Boeing has booked orders for more than 800 of the planes from airlines around the world attracted by its increased fuel efficiency.

The jet's lightweight design makes it more of a fuel-sipper, and it's so lightweight in part because it uses electricity to do things that other airplanes do with hot air vented through internal ducts. So a 787 with electrical problems is like a minivan that won't haul kids. It goes to the heart of what the thing was built to do.

Before it carried paying passengers, the 787 was closely reviewed by inspectors from Boeing and the FAA.

Mike Sinnett, chief engineer on the 787, said last week that the plane's batteries have operated through a combined 1.3 million hours and never had an internal fault. He said they were built with multiple protections to ensure that "failures of the battery don't put the airplane at risk."

The lithium-ion design was chosen because it's the only type of battery that can take a large charge in a short amount of time.

Neither GS Yuasa Corp., the Japanese company that supplies the batteries for the 787, nor Thales, which makes the battery charging system, would comment on the recent troubles.

Japan Airlines and All Nippon Airways are two of the 787's biggest customers.

ANA was especially proud of its 787 fleet. Its executives' business cards and the top of its website read "787" and "We fly 1st." ANA got the first one Boeing delivered in late 2011, more than three years late.

Other 787s have had problems with certain electrical panels and fuel leaks.

Back on Jan. 9, ANA canceled a domestic flight to Tokyo after a computer wrongly indicated there was a problem with the 787's brakes. Two days later, the carrier reported two new problems with the aircraft - a minor fuel leak and a cracked cockpit windscreen.

Many of the 787s problems are typical of well-established planes around the world, Hiatt said, adding that he would have no qualms about flying aboard a 787.

"That airplane is the most scrutinized plane in the air," he said. "I would get on the airplane tomorrow."

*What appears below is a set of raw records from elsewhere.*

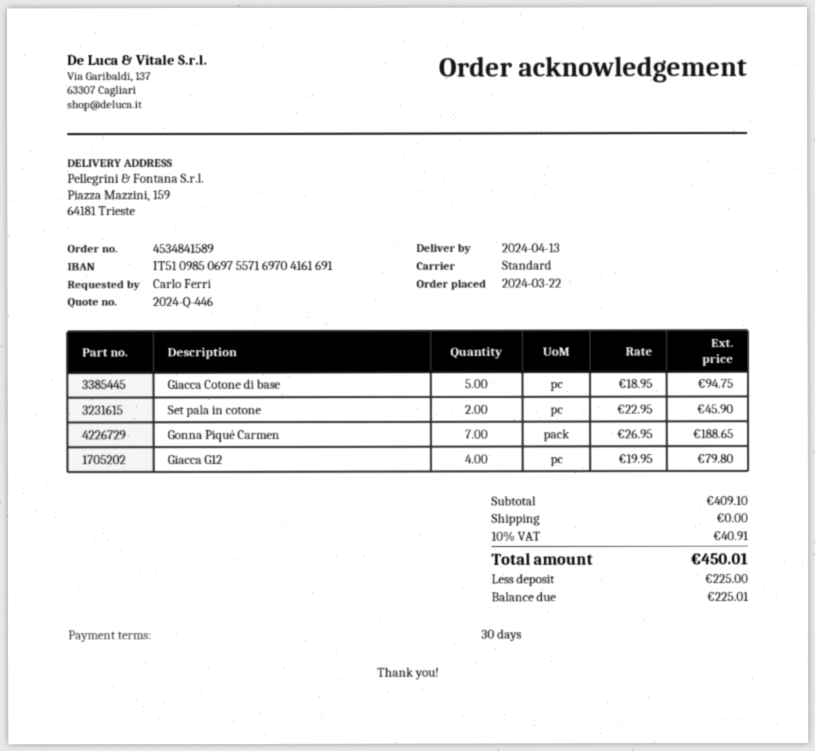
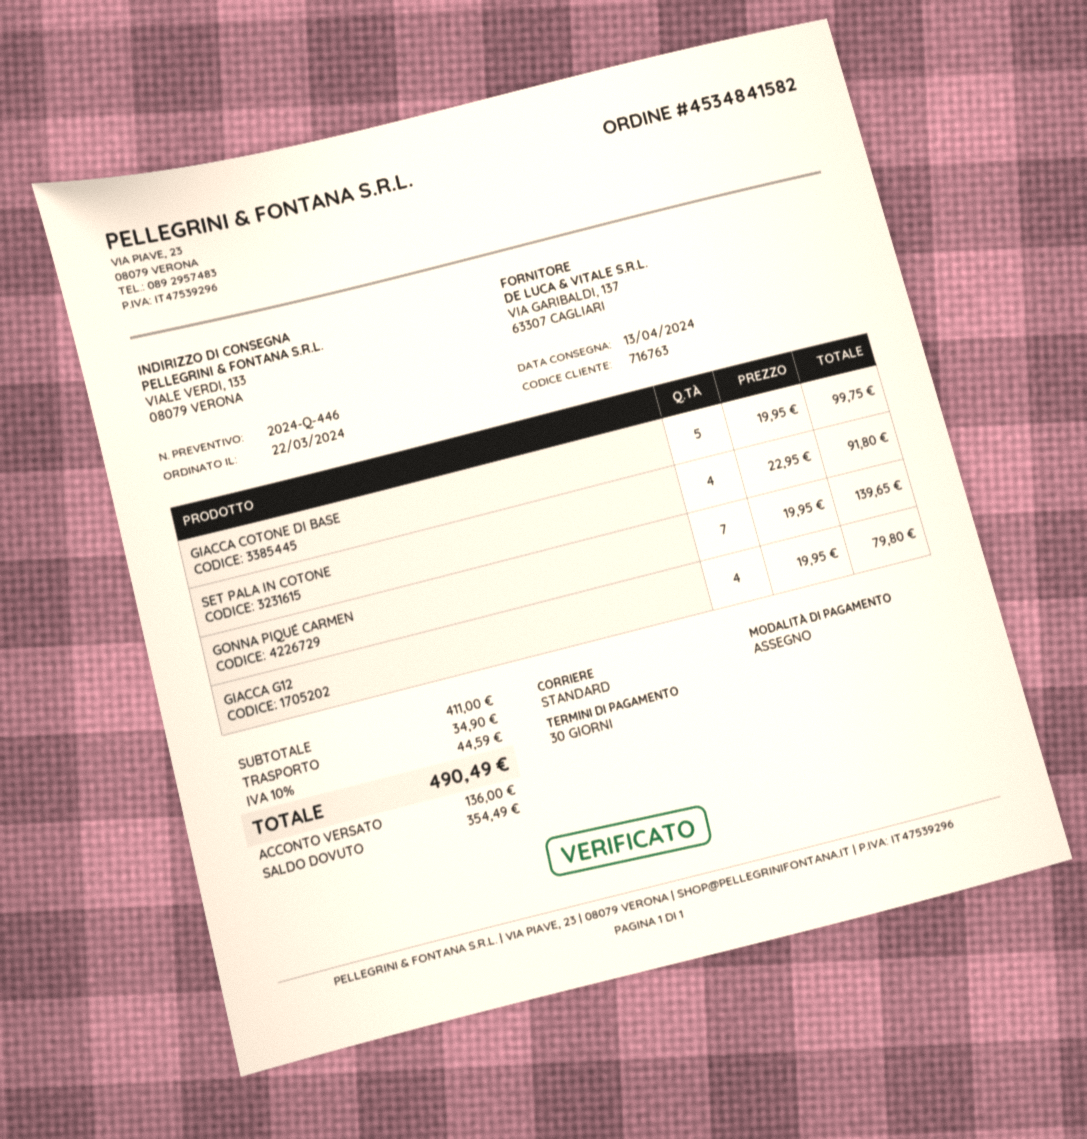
order number: 4534841589 -> 4534841582
ship to: Piazza Mazzini, 159, 64181 Trieste -> VIALE VERDI, 133, 08079 VERONA
Giacca Cotone di base: 5 x 18.95 = 94.75 -> 5 x 19.95 = 99.75
Set pala in cotone: 2 x 22.95 = 45.90 -> 4 x 22.95 = 91.80
Gonna Piqué Carmen: 7 x 26.95 = 188.65 -> 7 x 19.95 = 139.65
subtotal: 409.10 -> 411.00
shipping: 0.00 -> 34.90
tax: 10% = 40.91 -> 10% = 44.59
total: 450.01 -> 490.49
deposit: 225.00 -> 136.00
balance: 225.01 -> 354.49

Hours before the FAA announced its emergency order, Transportation Secretary Ray LaHood dismissed any doubts about the FAA's diligence in certifying the plane.

"Our people are the best, but we need to work with Boeing and to make sure everything we've done has been done correctly," he told reporters Wednesday at a luncheon in Washington.

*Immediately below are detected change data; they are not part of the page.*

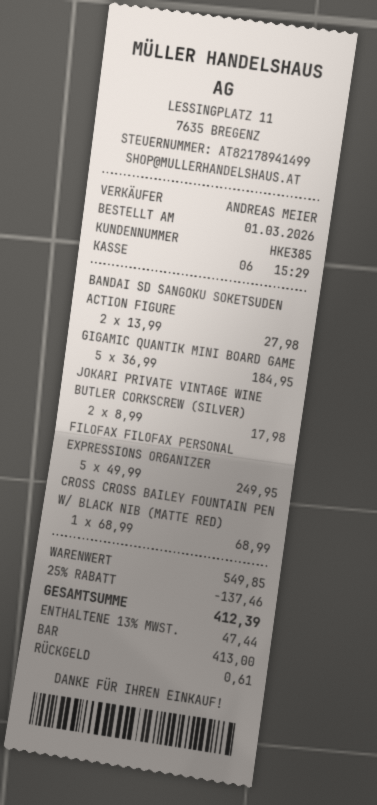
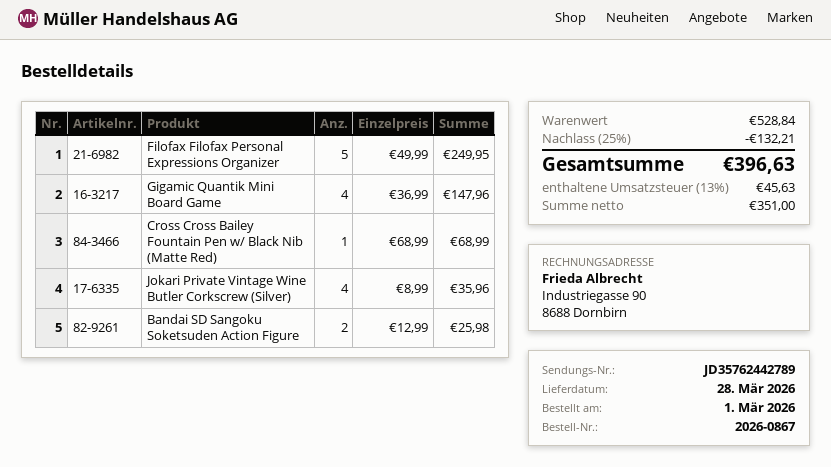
BANDAI SD SANGOKU SOKETSUDEN ACTION FIGURE: 2 x 13.99 = 27.98 -> 2 x 12.99 = 25.98
GIGAMIC QUANTIK MINI BOARD GAME: 5 x 36.99 = 184.95 -> 4 x 36.99 = 147.96
JOKARI PRIVATE VINTAGE WINE BUTLER CORKSCREW (SILVER): 2 x 8.99 = 17.98 -> 4 x 8.99 = 35.96
subtotal: 549.85 -> 528.84
discount: 25% = 137.46 -> 25% = 132.21
tax: 13% = 47.44 -> 13% = 45.63
total: 412.39 -> 396.63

The FAA's decision canceled plans by LOT Polish Airlines to begin regular 787 service between Chicago's O'Hare Airport and Warsaw. The inaugural flight was due to land at O'Hare late Wednesday, but the airline called off the return trip.

Boeing was already under scrutiny for last week's fire, which was also tied to the battery in the back of the plane.

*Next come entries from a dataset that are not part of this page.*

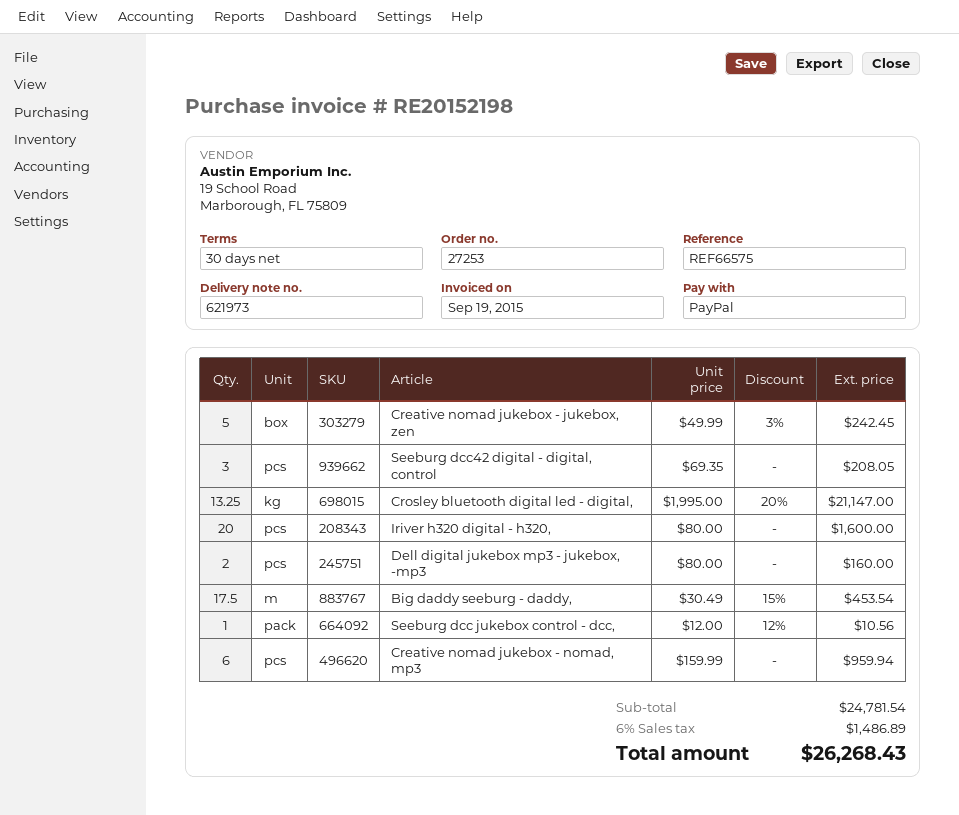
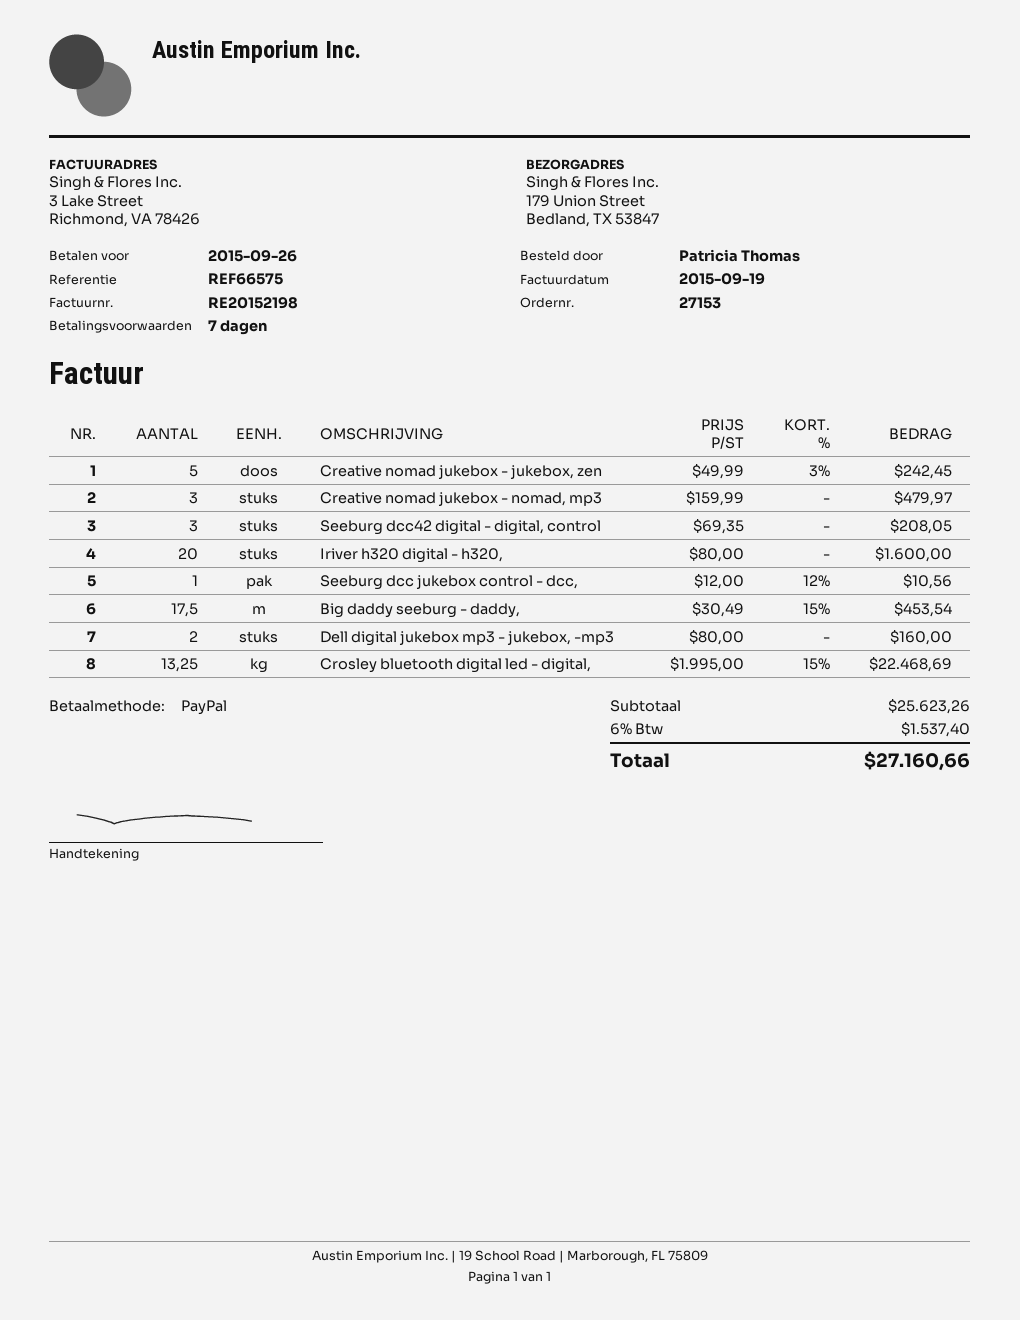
order number: 27253 -> 27153
payment terms: 30 days -> 7 days
Crosley bluetooth digital led - digital,: 13.25 x 1995.00 - 20% = 21147.00 -> 13.25 x 1995.00 - 15% = 22468.69
Creative nomad jukebox - nomad, mp3: 6 x 159.99 = 959.94 -> 3 x 159.99 = 479.97
subtotal: 24781.54 -> 25623.26
tax: 6% = 1486.89 -> 6% = 1537.40
total: 26268.43 -> 27160.66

That fire prompted investigations by the National Transportation Safety Board and the Federal Aviation Administration, and the FAA later said it would review the design and manufacture of the plane, focusing on its electrical systems.

The NTSB said Wednesday that it would send an investigator to Japan to join the latest probe, and that representatives from the FAA and Boeing were on their way, too.

United frequent flier Josh Feller said he changed his plans to fly a United 787 from Los Angeles to Houston next month because of the 787's troubles.

"I've been following the 787 news closely, and the latest incident finally spooked me into changing my flight," he said by email. "It's an unnecessary risk, and since I was going out of my way to fly the plane in the first place, decided to change flights."

Boeing shares dropped $2.60, or 3.4 percent, to close Wednesday at $74.34, and the selloff continued in after-hours trading.